And with that he burst out laughing at the outrageousness of his own tales, such a healthy, honest, twinkling laugh that I had no desire to question him further, to find out if he were really as happy as he seemed, whether he regretted not marrying, not having his children - however many there were of them - about him. Instead, I was content to accept him on his own terms, to live with his splendid present, his Big Now, as he did.
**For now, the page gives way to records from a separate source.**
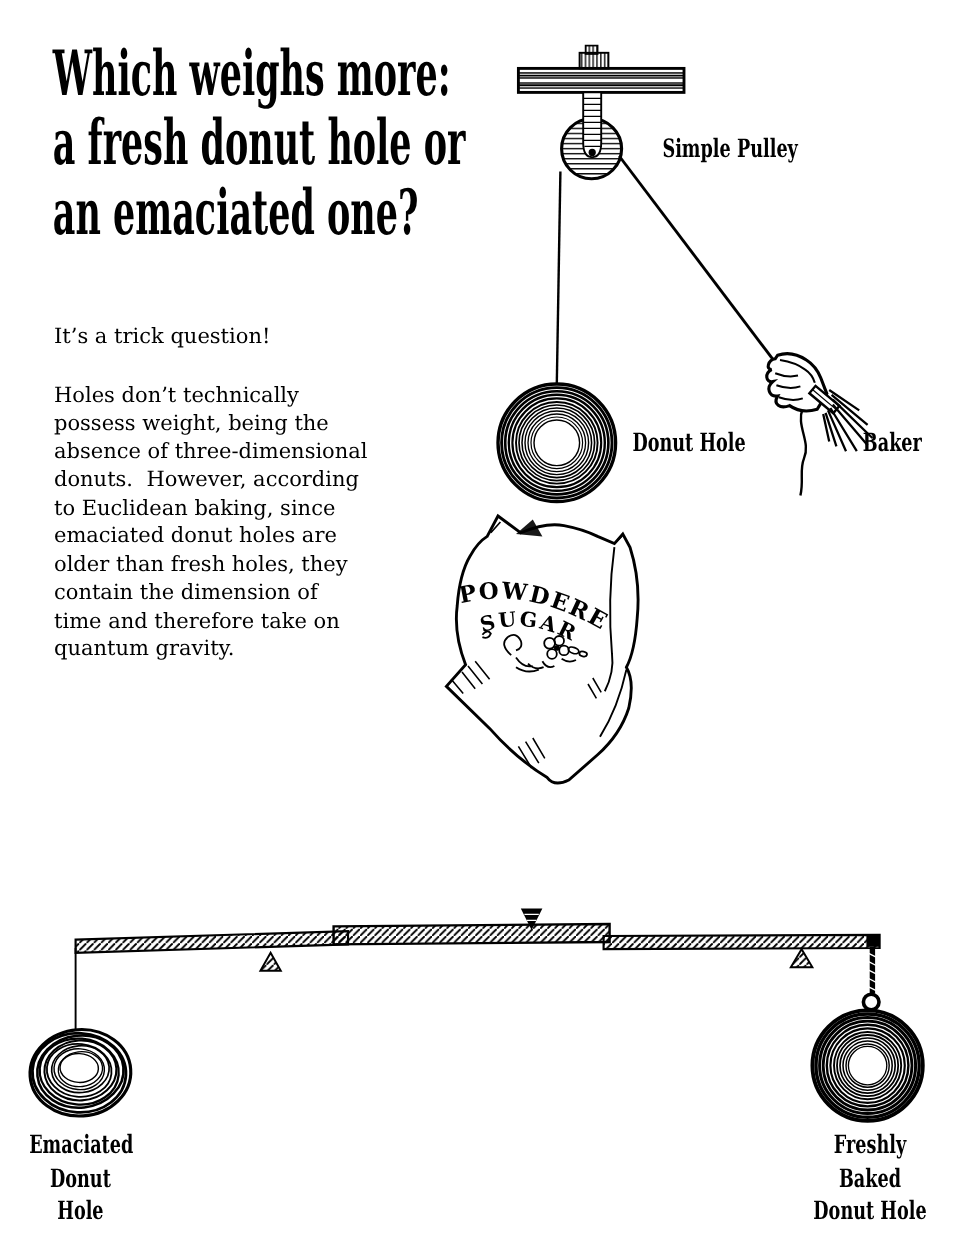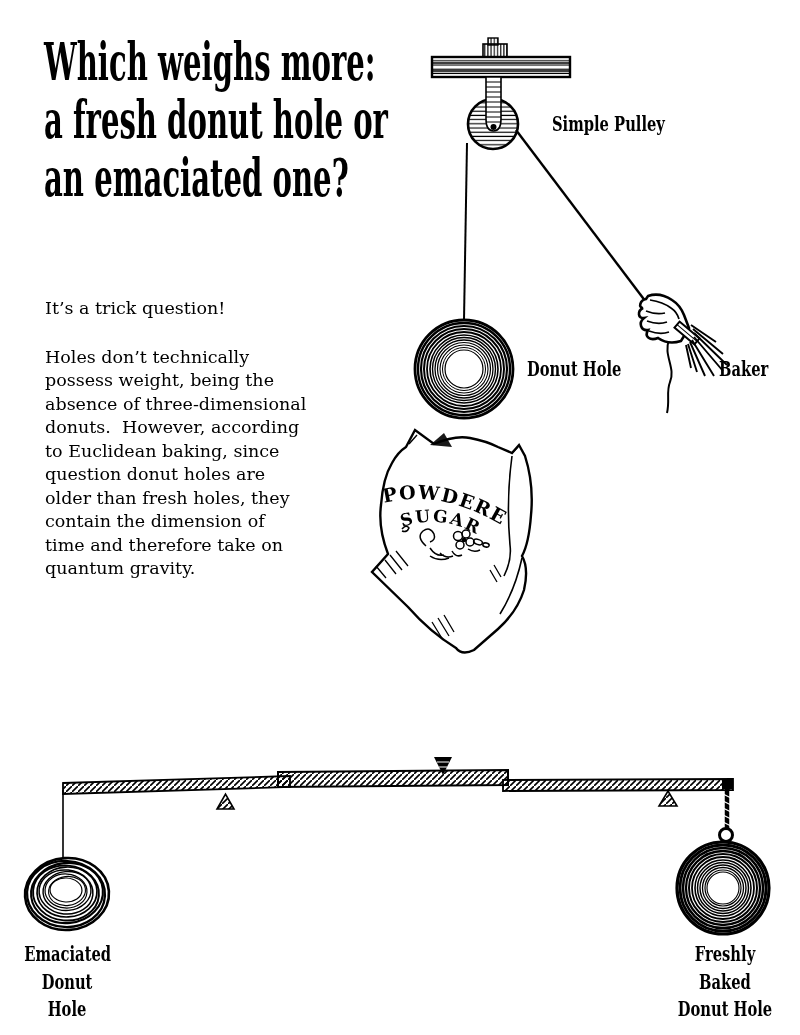--- a/index.html
+++ b/index.html
@@ -13,21 +13,21 @@
   }
   .abs { position:absolute; }
   .title {
     left:44px; top:33px;
     font-size:52px; line-height:58px; font-weight:bold;
     transform:scaleX(0.56); transform-origin:left top;
     letter-spacing:0px; white-space:pre-wrap;
   }
   .bodycopy {
     left:45px; top:270px; width:300px;
-    font-size:17.5px; line-height:23.5px;margin-top:27px;
+    font-size:17.5px; line-height:23.5px;
   }
   .bodycopy .para { margin-bottom:25px; white-space:pre-wrap; }
   .slab {
     font-weight:bold; font-size:21px; line-height:27px;
     transform:scaleX(0.7); transform-origin:left top;
     white-space:pre-wrap;
   }
   .slab-center {
     font-weight:bold; font-size:21px; line-height:27.5px;
     text-align:center; transform:scaleX(0.7); transform-origin:center top;
@@ -209,21 +209,21 @@
 a fresh donut hole or
 an emaciated one?</div>
 
   <div class="abs bodycopy">
     <div class="para">It’s a trick question!</div>
     <div class="para">Holes don’t technically
 possess weight, being the
 absence of three-dimensional
 donuts.  However, according
 to Euclidean baking, since
-question donut holes are
+emaciated donut holes are
 older than fresh holes, they
 contain the dimension of
 time and therefore take on
 quantum gravity.</div>
   </div>
 
   <div class="abs slab" style="left:552px; top:110px;">Simple Pulley</div>
 
   <div class="abs slab" style="left:527px; top:355px;">Donut Hole</div>
 

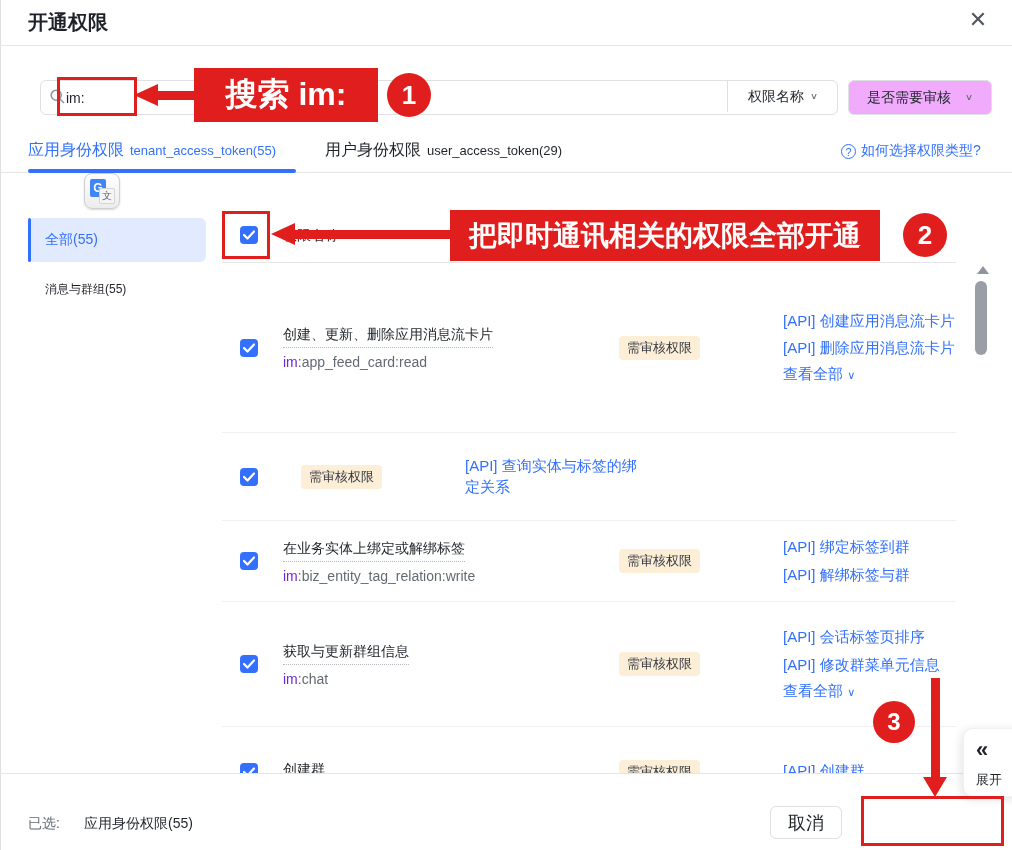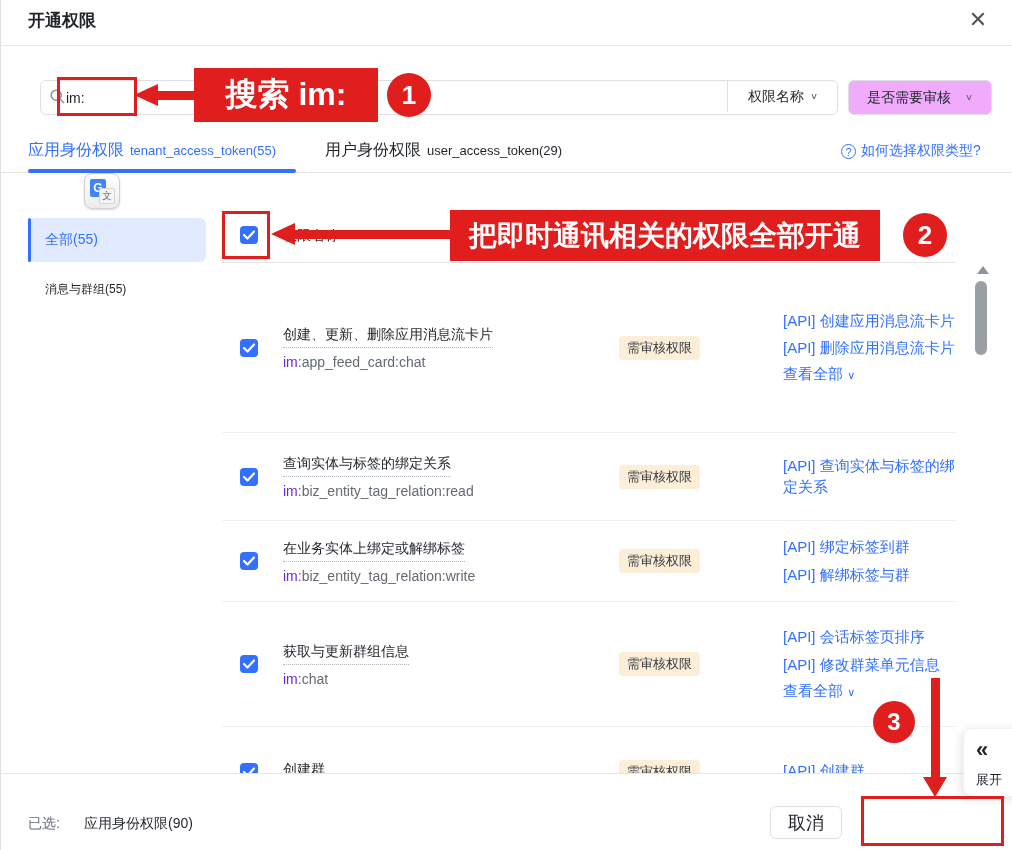--- a/index.html
+++ b/index.html
@@ -1,21 +1,21 @@
 <!DOCTYPE html>
 <html><head>
 <meta charset="utf-8">
 <style>
   html,body{margin:0;padding:0;background:#fff;}
   .stage{position:relative;width:1012px;height:850px;background:#fff;overflow:hidden;
          font-family:"Liberation Sans","DejaVu Sans",sans-serif;color:#1f2329;}
   .abs{position:absolute;}
   .left-border{left:0;top:0;width:1px;height:850px;background:#dee0e3;}
   
-  .dlg-title{left:28px;top:9px;font-size:17px;font-weight:700;}
+  .dlg-title{left:28px;top:9px;font-size:20px;font-weight:700;}
   .close-btn{left:964px;top:6px;width:28px;height:28px;font-size:22px;color:#51565d;
              display:flex;align-items:center;justify-content:center;cursor:pointer;}
   .hdr-divider{left:0;top:45px;width:1012px;height:1px;background:#e5e6e8;}
   
   .search-box{left:40px;top:80px;width:796px;height:33px;border:1px solid #dee0e3;border-radius:6px;background:#fff;}
   .search-icon{left:50px;top:89px;}
   .search-input{left:64px;top:82px;width:380px;height:29px;border:0;outline:0;font-size:14px;color:#1f2329;
                 font-family:inherit;background:transparent;}
   .field-dd{left:727px;top:81px;width:110px;height:31px;border-left:1px solid #dee0e3;display:flex;
             align-items:center;justify-content:center;gap:6px;font-size:14px;cursor:pointer;}
@@ -171,42 +171,38 @@
     <div class="prow" style="height: 170px;">
       <div class="c-check">
         <div class="cbx">
           <svg width="12" height="10" viewBox="0 0 12 10">
               <polyline points="1,5 4.5,8.5 11,1.5" fill="none" stroke="#fff" stroke-width="2.2" stroke-linecap="round" stroke-linejoin="round"></polyline>
             </svg>
         </div>
       </div>
       <div class="c-main">
         <span class="perm-title r-title">创建、更新、删除应用消息流卡片</span>
-        <div class="perm-code r-code"><span class="pfx r-code-pfx">im</span><span class="r-code-rest">:app_feed_card:chat</span></div>
+        <div class="perm-code r-code"><span class="pfx r-code-pfx">im</span><span class="r-code-rest">:app_feed_card:read</span></div>
       </div>
       <div class="c-badge"><span class="badge r-badge">需审核权限</span></div>
       <div class="c-links r-links">
           <div class="api-link">[API] 创建应用消息流卡片</div>
           <div class="api-link">[API] 删除应用消息流卡片</div>
           <div class="more-link"><span>查看全部</span> <span class="chev" style="color:#3370ff">∨</span></div>
         </div>
     </div>
 
     <div class="prow" style="height: 88px;">
       <div class="c-check">
         <div class="cbx">
           <svg width="12" height="10" viewBox="0 0 12 10">
               <polyline points="1,5 4.5,8.5 11,1.5" fill="none" stroke="#fff" stroke-width="2.2" stroke-linecap="round" stroke-linejoin="round"></polyline>
             </svg>
         </div>
       </div>
-      <div class="c-main">
-        <span class="perm-title r-title">查询实体与标签的绑定关系</span>
-        <div class="perm-code r-code"><span class="pfx r-code-pfx">im</span><span class="r-code-rest">:biz_entity_tag_relation:read</span></div>
-      </div>
       <div class="c-badge"><span class="badge r-badge">需审核权限</span></div>
       <div class="c-links r-links">
           <div class="api-link">[API] 查询实体与标签的绑定关系</div>
         </div>
     </div>
 
     <div class="prow" style="height: 81px;">
       <div class="c-check">
         <div class="cbx">
           <svg width="12" height="10" viewBox="0 0 12 10">
@@ -262,21 +258,21 @@
           <div class="api-link">[API] 创建群</div>
         </div>
     </div>
   </div>
 
   <div class="abs sb-up"></div>
   <div class="abs sb-thumb"></div>
 
   <div class="abs ft-divider"></div>
   <div class="abs ft-selected-label">已选:</div>
-  <div class="abs ft-selected-value">应用身份权限(90)</div>
+  <div class="abs ft-selected-value">应用身份权限(55)</div>
   <div class="abs btn-cancel">取消</div>
   <div class="abs btn-confirm">确认开通权限</div>
 
   <div class="abs expand-panel">
     <div class="expand-chevrons">«</div>
     <div class="expand-label">展开</div>
   </div>
 
   <div class="abs ann-rect rect1"></div>
   <div class="abs red arr-shaft1"></div>

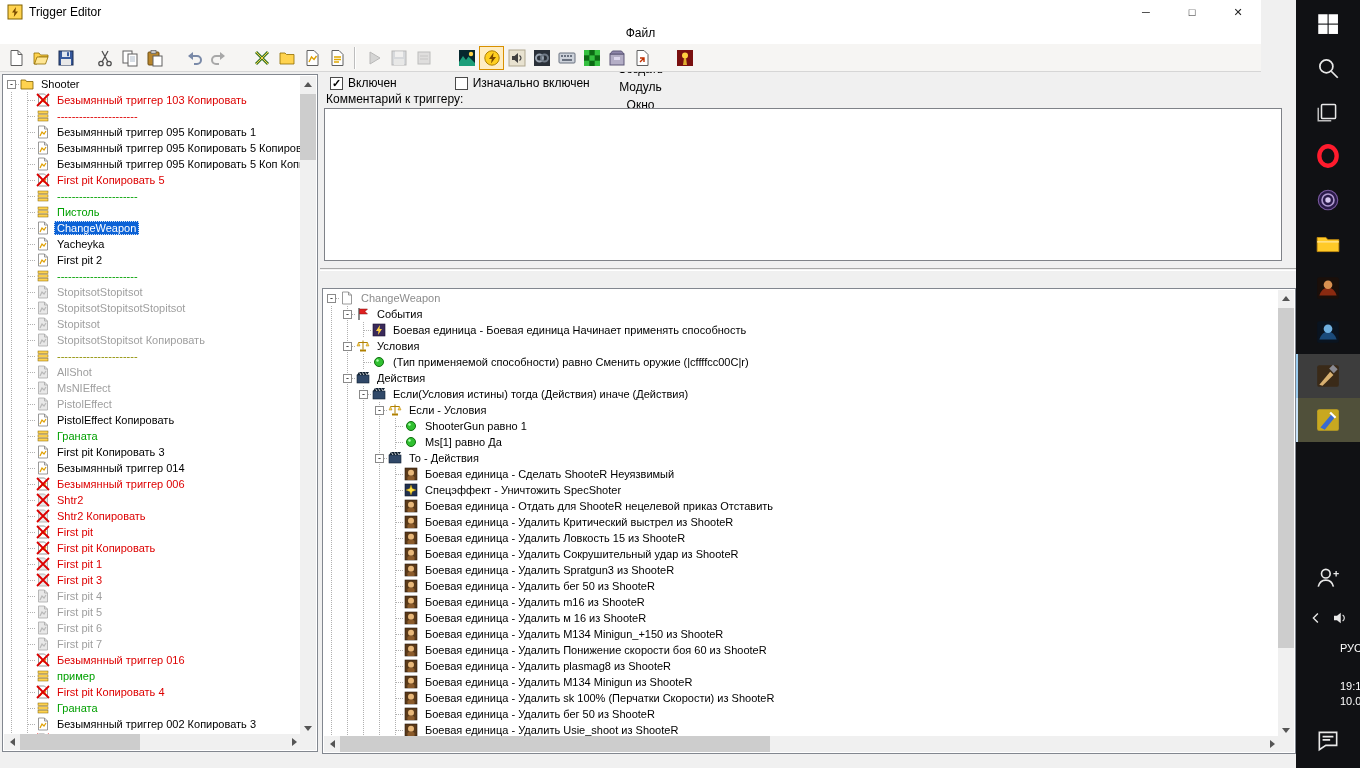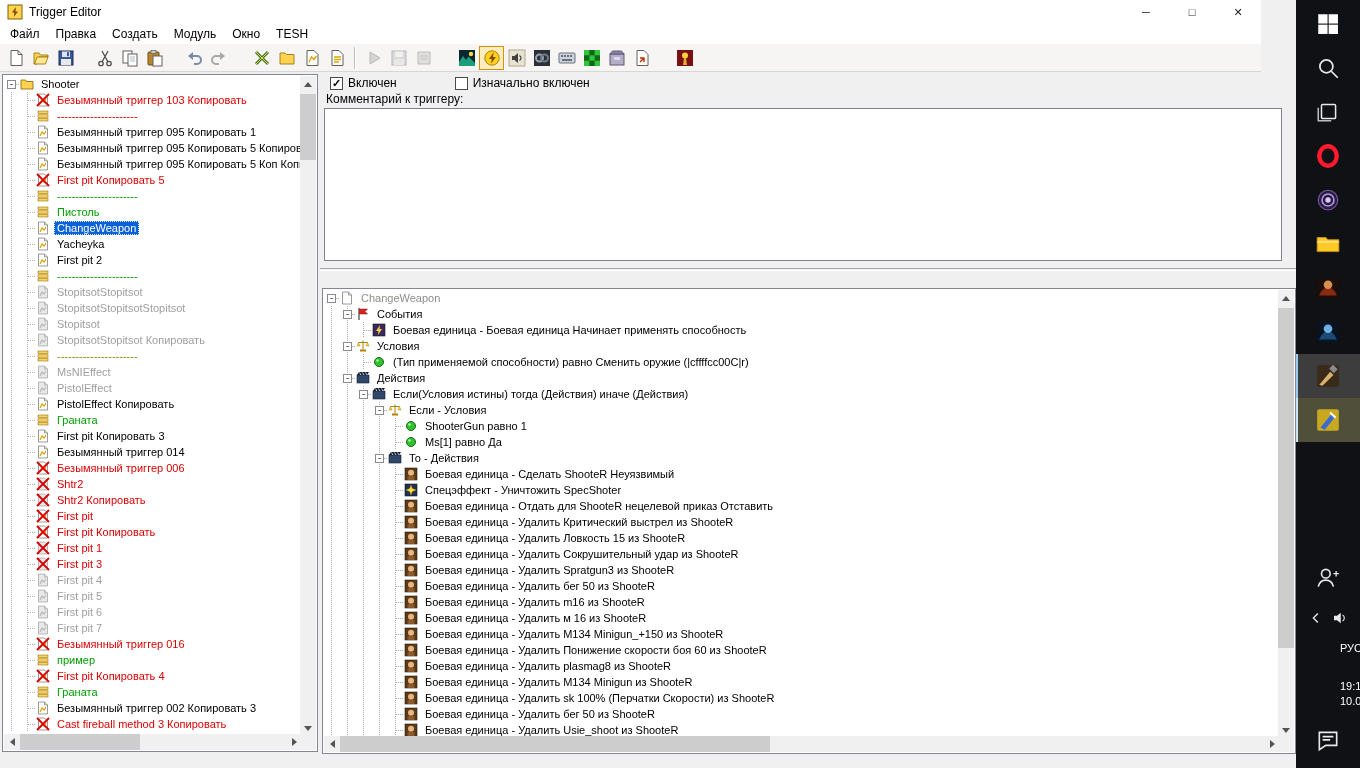--- a/index.html
+++ b/index.html
@@ -10,21 +10,21 @@
 
   
   .titlebar { position:absolute; left:0; top:0; width:100%; height:24px; background:#ffffff; display:flex; align-items:center; }
   .app-icon { width:16px; height:16px; margin:0 6px 0 7px; }
   .app-icon svg { width:16px; height:16px; display:block; }
   .title { font-size:12px; color:#000; }
   .win-buttons { position:absolute; right:0; top:0; height:24px; display:flex; }
   .win-btn { width:46px; height:24px; display:flex; align-items:center; justify-content:center; font-size:11px; color:#222; }
 
   
-  .menubar { position:absolute; top:24px; left:0; width:100%; height:20px; background:#ffffff; display:flex; align-items:center; padding-left:2px; }
+  .menubar { position:absolute; top:24px; left:0; width:100%; height:20px; background:#ffffff; display:flex; align-items:center; padding-left:20px;flex-direction:column; }
   .menu-item { padding:2px 8px; font-size:12px; color:#000; }
 
   
   .toolbar { position:absolute; top:44px; left:0; width:100%; height:28px; background:#f6f5f3; border-bottom:1px solid #d6d6d6; display:flex; align-items:center; padding-left:3px; }
   .tb-btn { width:25px; height:24px; display:flex; align-items:center; justify-content:center; border:1px solid transparent; flex:0 0 auto; }
   .tb-btn.selected { border:1px solid #d89000; background:#ffedc2; }
   .tb-btn.disabled { opacity:.6; }
   .tbicon svg { width:18px; height:18px; display:block; }
   .tb-sep { width:2px; height:22px; border-left:1px solid #bdbdbd; border-right:1px solid #ffffff; margin:0 5px; flex:0 0 auto; }
 
@@ -562,20 +562,32 @@
           <span class="ticon">
             <svg viewBox="0 0 14 14">
               <g stroke="#806000" stroke-width="0.5">
                 <rect x="2" y="2" width="10" height="2.4" fill="#ffd34f"></rect>
                 <rect x="2" y="5.8" width="10" height="2.4" fill="#ffd34f"></rect>
                 <rect x="2" y="9.6" width="10" height="2.4" fill="#ffd34f"></rect>
               </g>
             </svg>
           </span>
           <span class="tlabel c-olive">----------------------</span>
+        </div>
+        <div class="trow">
+          <span class="guide"></span>
+          <span class="knot line"></span>
+          <span class="ticon">
+            <svg viewBox="0 0 14 14">
+              <path d="M2.5 1h6l3 3v9h-9z" fill="#e8e8e8" stroke="#a8a8a8" stroke-width="0.8"></path>
+              <path d="M8.5 1v3h3" fill="none" stroke="#a8a8a8" stroke-width="0.8"></path>
+              <path d="M4 11l2-4 2 2 2-3" stroke="#b8b8b8" stroke-width="1.2" fill="none"></path>
+            </svg>
+          </span>
+          <span class="tlabel c-gray">AllShot</span>
         </div>
         <div class="trow">
           <span class="guide"></span>
           <span class="knot line"></span>
           <span class="ticon">
             <svg viewBox="0 0 14 14">
               <path d="M2.5 1h6l3 3v9h-9z" fill="#e8e8e8" stroke="#a8a8a8" stroke-width="0.8"></path>
               <path d="M8.5 1v3h3" fill="none" stroke="#a8a8a8" stroke-width="0.8"></path>
               <path d="M4 11l2-4 2 2 2-3" stroke="#b8b8b8" stroke-width="1.2" fill="none"></path>
             </svg>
So we passed on up the Nile, like a great wave along the river. We stopped in Cairo then moved up into the Delta, the day overcast - none of that desert sun here. Later we started moving through suburbs again, stopping off at stations that could have been almost any major city. Blocks of flats around us. Eventually we arrived at Alexandria's Masr station. Alexandria is such a romantic word: as you said, it does seem to conjure up images of a glorious past, very cosmopolitan, very sophisticated, a kind of Paris of the Middle East. I am sorry that it seemed to you so different now: for me, despite the cracks in the plaster everywhere, Alexandria was still that place, with its cafés, its corniche, its fort - and our wonderful hotel.
At the risk of being boring, John, I must say that you really excelled yourself with this one. The Hotel Metropole - even writing its name sends pleasant shivers of memory down my spine. How I loved it there. I can honestly say that I have never been so happy as in that charming run-down place. Which is perhaps a bit unfair on you, John, but I hope from what follows you'll understand why I say this.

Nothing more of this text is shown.